▶ **Excerpted data**:
· · ·

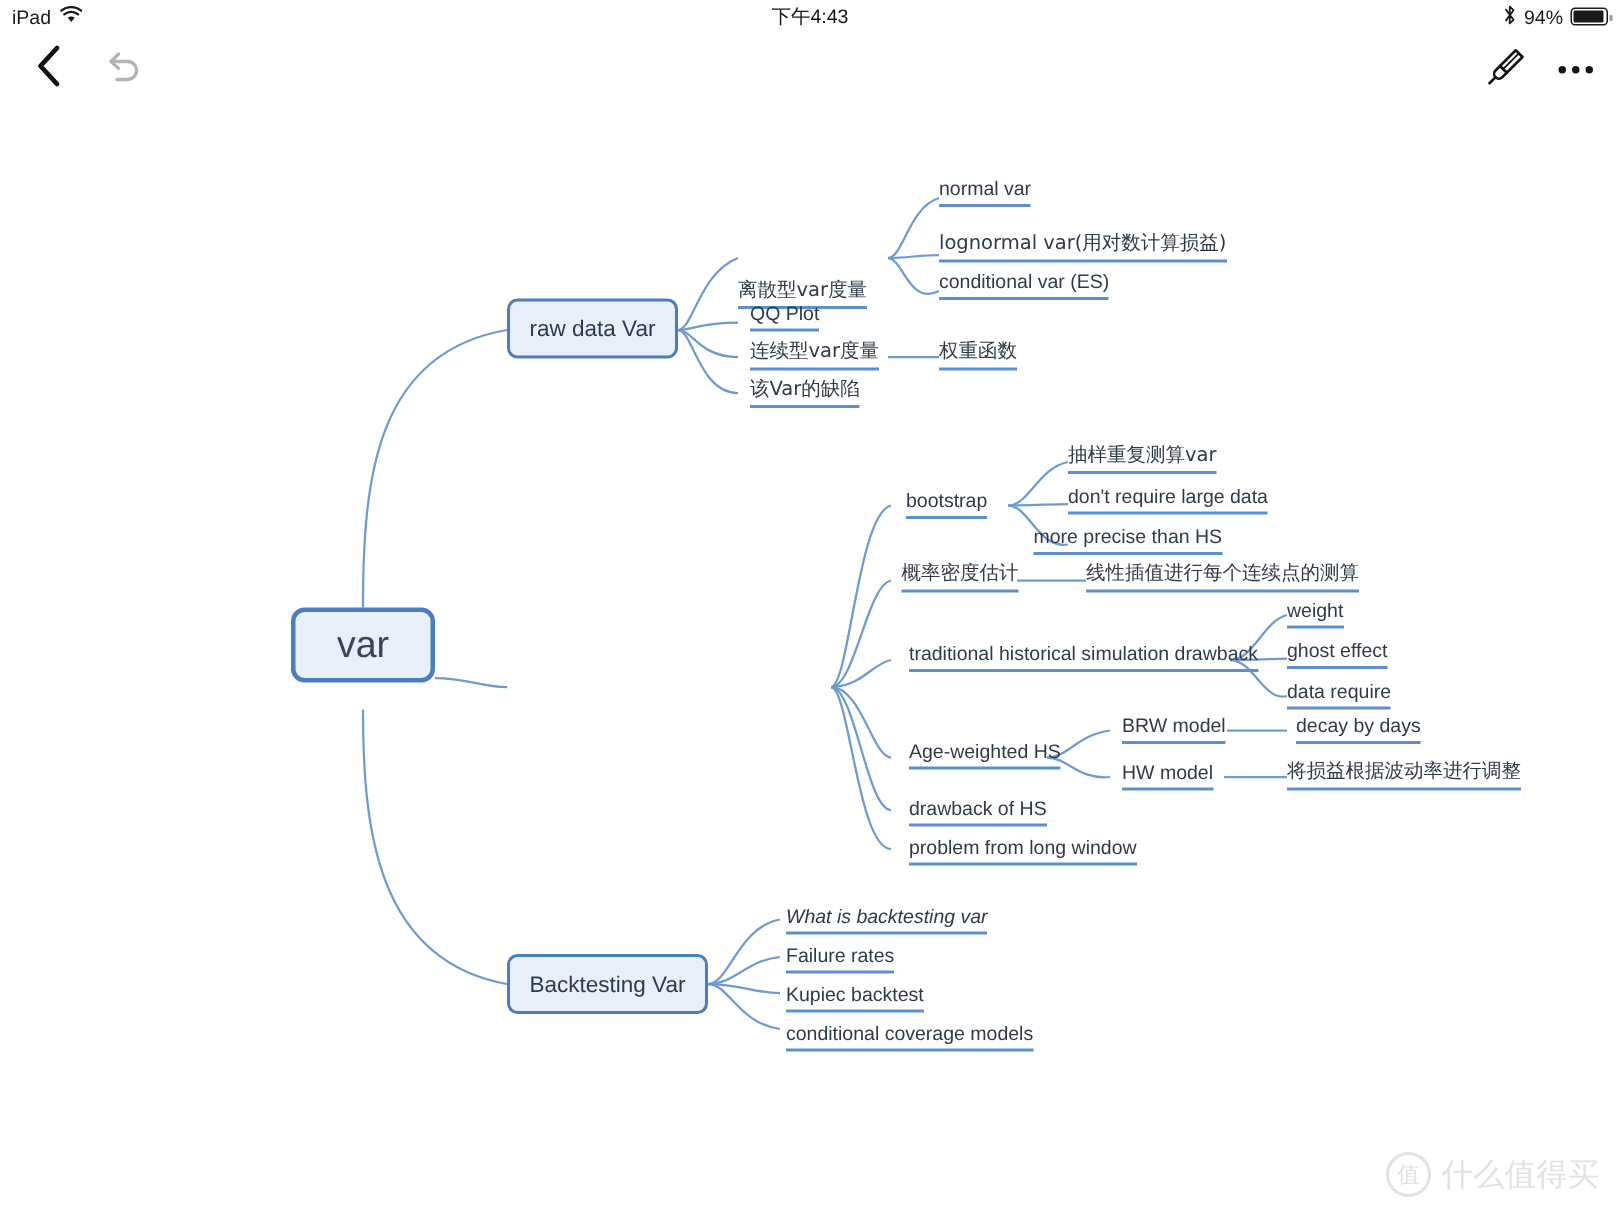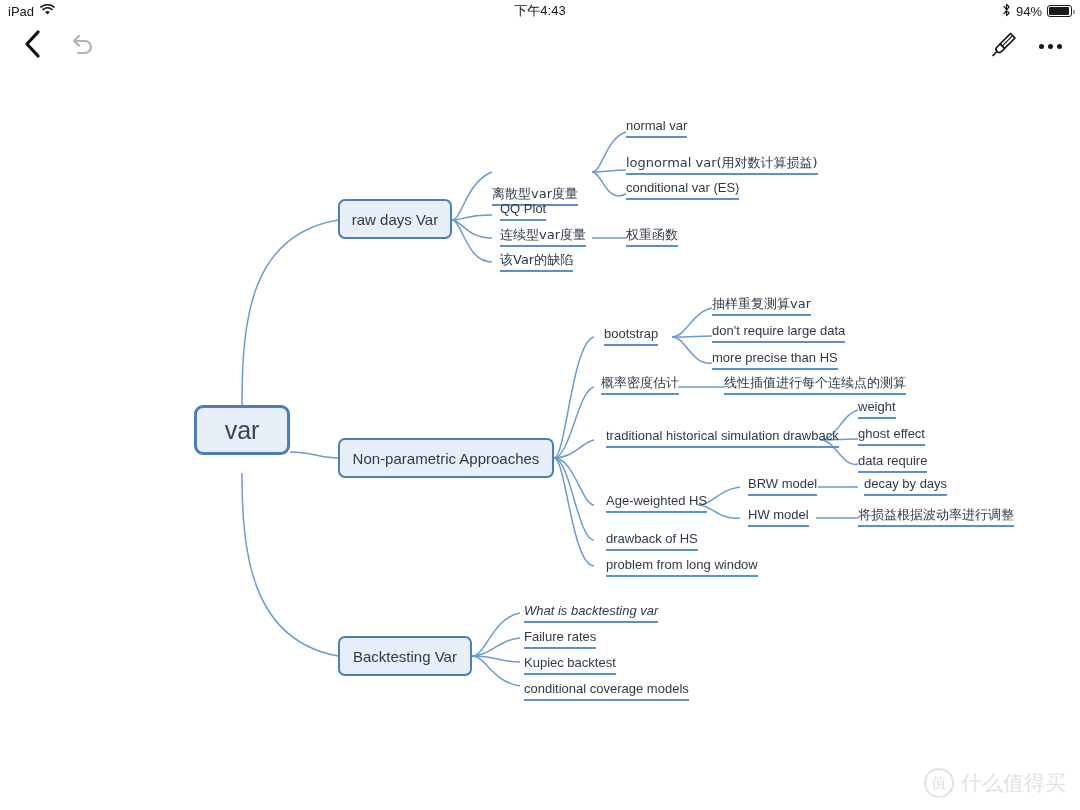--- a/index.html
+++ b/index.html
@@ -306,24 +306,21 @@
       <path d="M472 586 C494 586 502 592 520 592"></path>
       <path d="M472 586 C486 586 492 612 520 616"></path>
     </g>
   </svg>
 
   <div class="node-box" id="node-root">
     <span>var</span>
   </div>
 
   <div class="node-box" id="node-rawdata">
-    <span>raw days Var</span>
-  </div>
-  <div class="node-box" id="node-nonparam">
-    <span>Non-parametric Approaches</span>
+    <span>raw data Var</span>
   </div>
   <div class="node-box" id="node-backtesting">
     <span>Backtesting Var</span>
   </div>
 
   <div class="leaf cn" style="left:492px; top:87px;margin-top:29px;">离散型var度量</div>
 
   <div class="leaf" style="left:626px; top:48px;">normal var</div>
   <div class="leaf cn" style="left:626px; top:85px;">lognormal var(用对数计算损益)</div>
   <div class="leaf" style="left:626px; top:110px;">conditional var (ES)</div>
@@ -331,21 +328,21 @@
   <div class="leaf" style="left:500px; top:131px;">QQ Plot</div>
 
   <div class="leaf cn" style="left:500px; top:157px;">连续型var度量</div>
   <div class="leaf cn" style="left:626px; top:157px;">权重函数</div>
 
   <div class="leaf cn" style="left:500px; top:182px;">该Var的缺陷</div>
 
   <div class="leaf" style="left:604px; top:256px;">bootstrap</div>
   <div class="leaf cn" style="left:712px; top:226px;">抽样重复测算var</div>
   <div class="leaf" style="left:712px; top:253px;">don't require large data</div>
-  <div class="leaf" style="left:712px; top:280px;">more precise than HS</div>
+  <div class="leaf" style="left:689px; top:280px;">more precise than HS</div>
 
   <div class="leaf cn" style="left:601px; top:305px;">概率密度估计</div>
   <div class="leaf" style="left:606px; top:358px;">traditional historical simulation drawback</div>
 
   <div class="leaf cn" style="left:724px; top:305px;">线性插值进行每个连续点的测算</div>
   <div class="leaf" style="left:858px; top:329px;">weight</div>
   <div class="leaf" style="left:858px; top:356px;">ghost effect</div>
   <div class="leaf" style="left:858px; top:383px;">data require</div>
 
   <div class="leaf" style="left:606px; top:423px;">Age-weighted HS</div>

· · ·

In the copy, include no pictures; everything else in the material should be written out exactly.

▶ **Result for this exercise**:
--- a/index.html
+++ b/index.html
@@ -306,24 +306,21 @@
       <path d="M472 586 C494 586 502 592 520 592"></path>
       <path d="M472 586 C486 586 492 612 520 616"></path>
     </g>
   </svg>
 
   <div class="node-box" id="node-root">
     <span>var</span>
   </div>
 
   <div class="node-box" id="node-rawdata">
-    <span>raw days Var</span>
-  </div>
-  <div class="node-box" id="node-nonparam">
-    <span>Non-parametric Approaches</span>
+    <span>raw data Var</span>
   </div>
   <div class="node-box" id="node-backtesting">
     <span>Backtesting Var</span>
   </div>
 
   <div class="leaf cn" style="left:492px; top:87px;margin-top:29px;">离散型var度量</div>
 
   <div class="leaf" style="left:626px; top:48px;">normal var</div>
   <div class="leaf cn" style="left:626px; top:85px;">lognormal var(用对数计算损益)</div>
   <div class="leaf" style="left:626px; top:110px;">conditional var (ES)</div>
@@ -331,21 +328,21 @@
   <div class="leaf" style="left:500px; top:131px;">QQ Plot</div>
 
   <div class="leaf cn" style="left:500px; top:157px;">连续型var度量</div>
   <div class="leaf cn" style="left:626px; top:157px;">权重函数</div>
 
   <div class="leaf cn" style="left:500px; top:182px;">该Var的缺陷</div>
 
   <div class="leaf" style="left:604px; top:256px;">bootstrap</div>
   <div class="leaf cn" style="left:712px; top:226px;">抽样重复测算var</div>
   <div class="leaf" style="left:712px; top:253px;">don't require large data</div>
-  <div class="leaf" style="left:712px; top:280px;">more precise than HS</div>
+  <div class="leaf" style="left:689px; top:280px;">more precise than HS</div>
 
   <div class="leaf cn" style="left:601px; top:305px;">概率密度估计</div>
   <div class="leaf" style="left:606px; top:358px;">traditional historical simulation drawback</div>
 
   <div class="leaf cn" style="left:724px; top:305px;">线性插值进行每个连续点的测算</div>
   <div class="leaf" style="left:858px; top:329px;">weight</div>
   <div class="leaf" style="left:858px; top:356px;">ghost effect</div>
   <div class="leaf" style="left:858px; top:383px;">data require</div>
 
   <div class="leaf" style="left:606px; top:423px;">Age-weighted HS</div>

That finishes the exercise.